## Task prompt
Could you restate, word for word, the line that has "-511,7 +511,7 @@" and all lines following it through the end of the entries below?

* * *

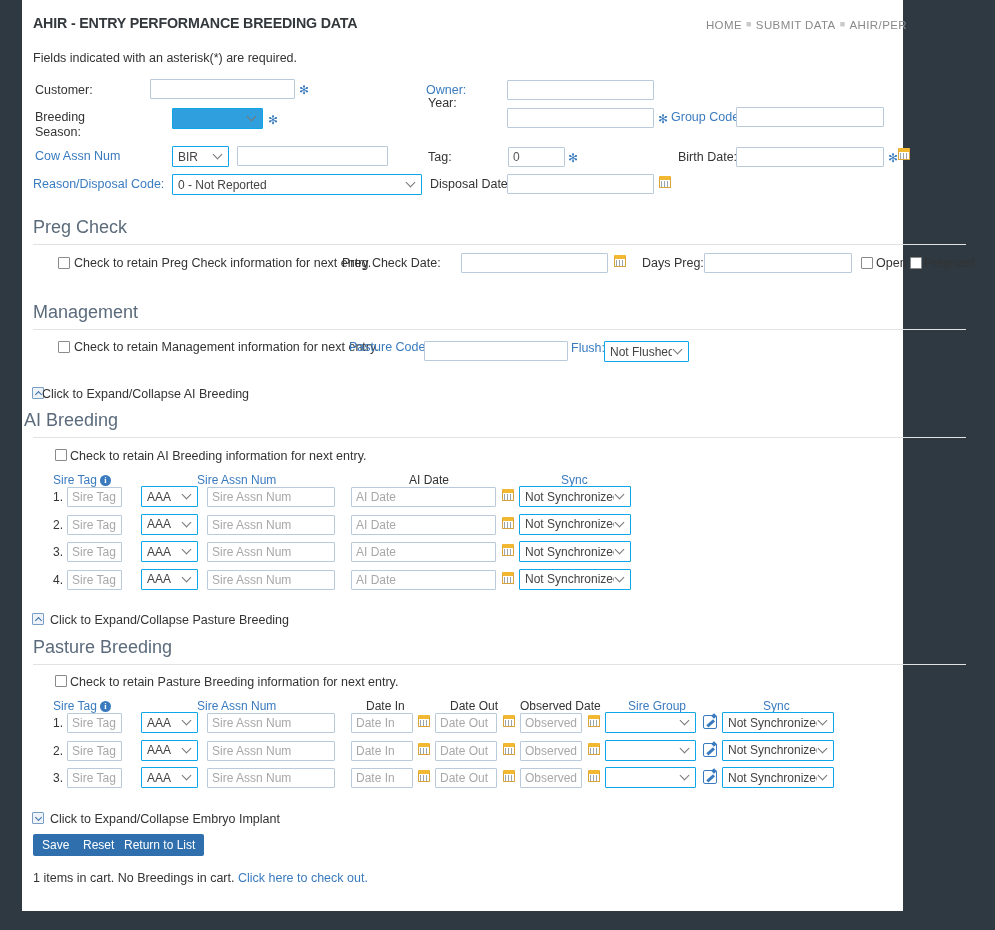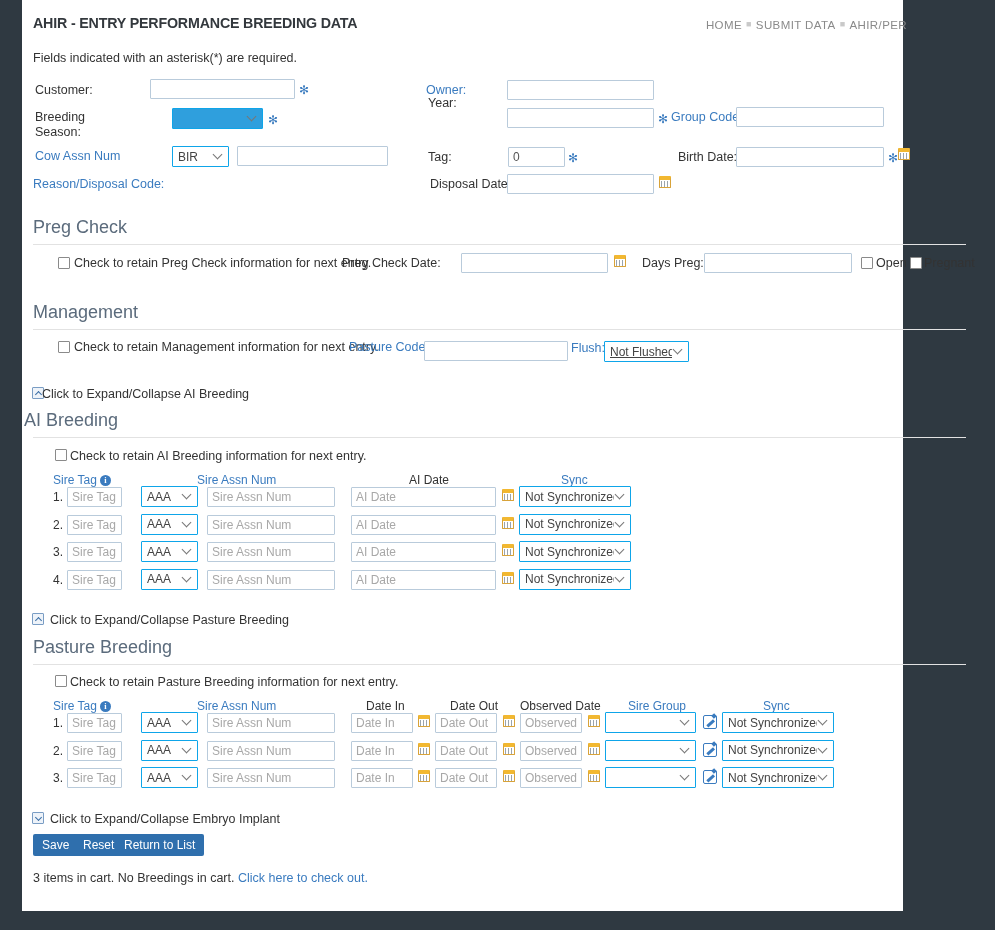--- a/index.html
+++ b/index.html
@@ -284,6 +284,10 @@
     </div>
 
   <div class="lbl lbl-blue" style="left:11px; top:177px;">Reason/Disposal Code:</div>
+  <div class="selwrap" style="left:150px; top:174px; width:250px; height:21px;">
+    <select class="sel" style="left:0; top:0; width:250px;"><option>0 - Not Reported</option></select>
+    <span class="sel-arrow"></span>
+  </div>
   <div class="lbl" style="left:408px; top:177px;">Disposal Date:</div>
   <input class="inp" style="left: 485px; top: 174px; width: 147px;" value="">
   <div class="cal" style="left:637px; top:176px;">

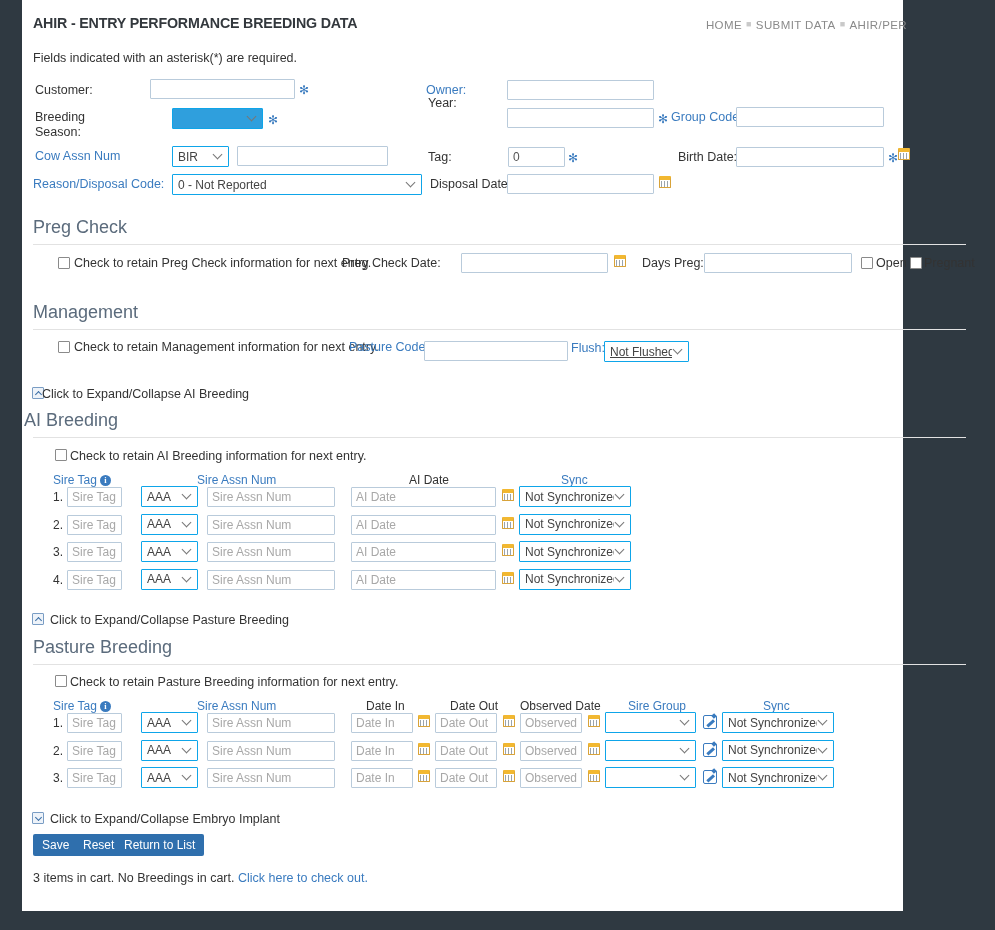--- a/index.html
+++ b/index.html
@@ -320,7 +320,7 @@
   <input class="inp" style="left: 402px; top: 341px; width: 144px;" value="">
   <div class="lbl lbl-blue" style="left:549px; top:341px;">Flush:</div>
   <div class="selwrap" style="left:582px; top:341px; width:85px; height:21px;">
-    <select class="sel" style="left:0; top:0; width:85px;text-decoration:underline;"><option>Not Flushed</option></select>
+    <select class="sel" style="left:0; top:0; width:85px;"><option>Not Flushed</option></select>
     <span class="sel-arrow"></span>
   </div>
 

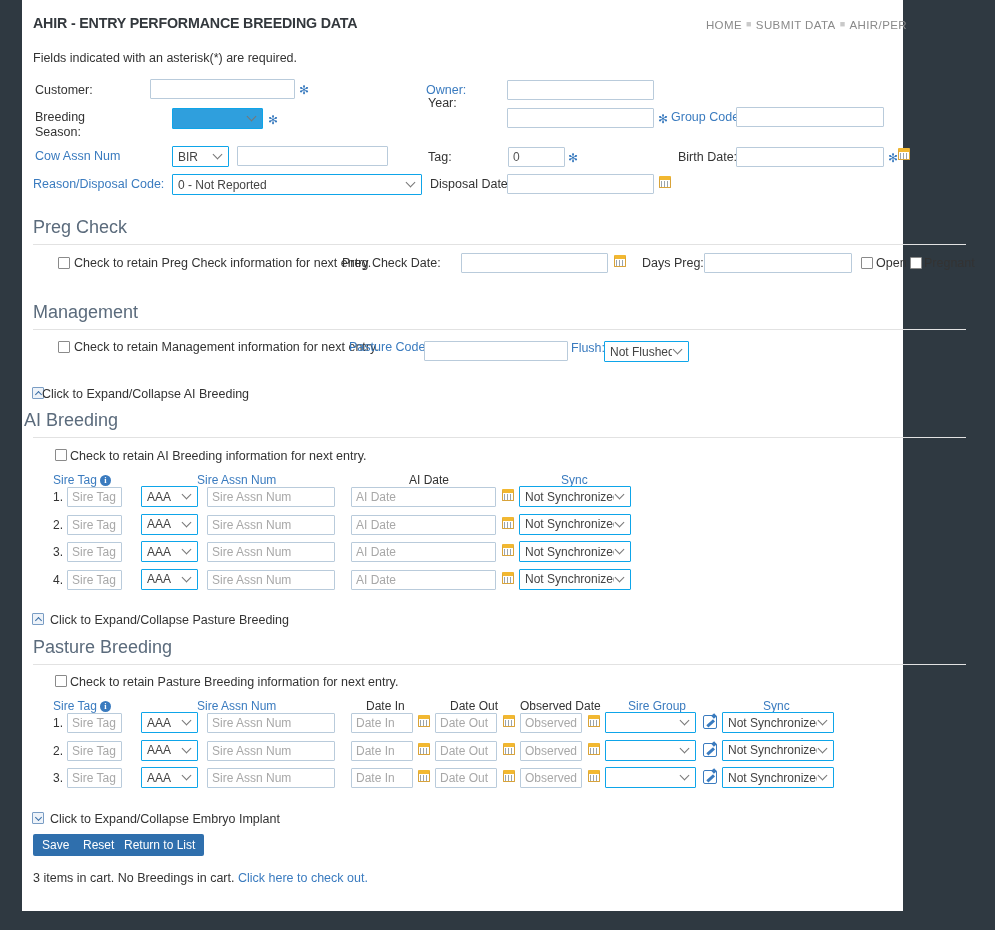--- a/index.html
+++ b/index.html
@@ -511,7 +511,7 @@
   <button class="btn" style="left:93px; top:834px;">Return to List</button>
 
   <div class="cart-txt">
-    <span>3 items in cart. No Breedings in cart.</span>
+    <span>1 items in cart. No Breedings in cart.</span>
     <a class="cart-link" href="#">Click here to check out.</a>
   </div>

* * *

## Reply to the exercise
@@ -511,7 +511,7 @@
   <button class="btn" style="left:93px; top:834px;">Return to List</button>
 
   <div class="cart-txt">
-    <span>3 items in cart. No Breedings in cart.</span>
+    <span>1 items in cart. No Breedings in cart.</span>
     <a class="cart-link" href="#">Click here to check out.</a>
   </div>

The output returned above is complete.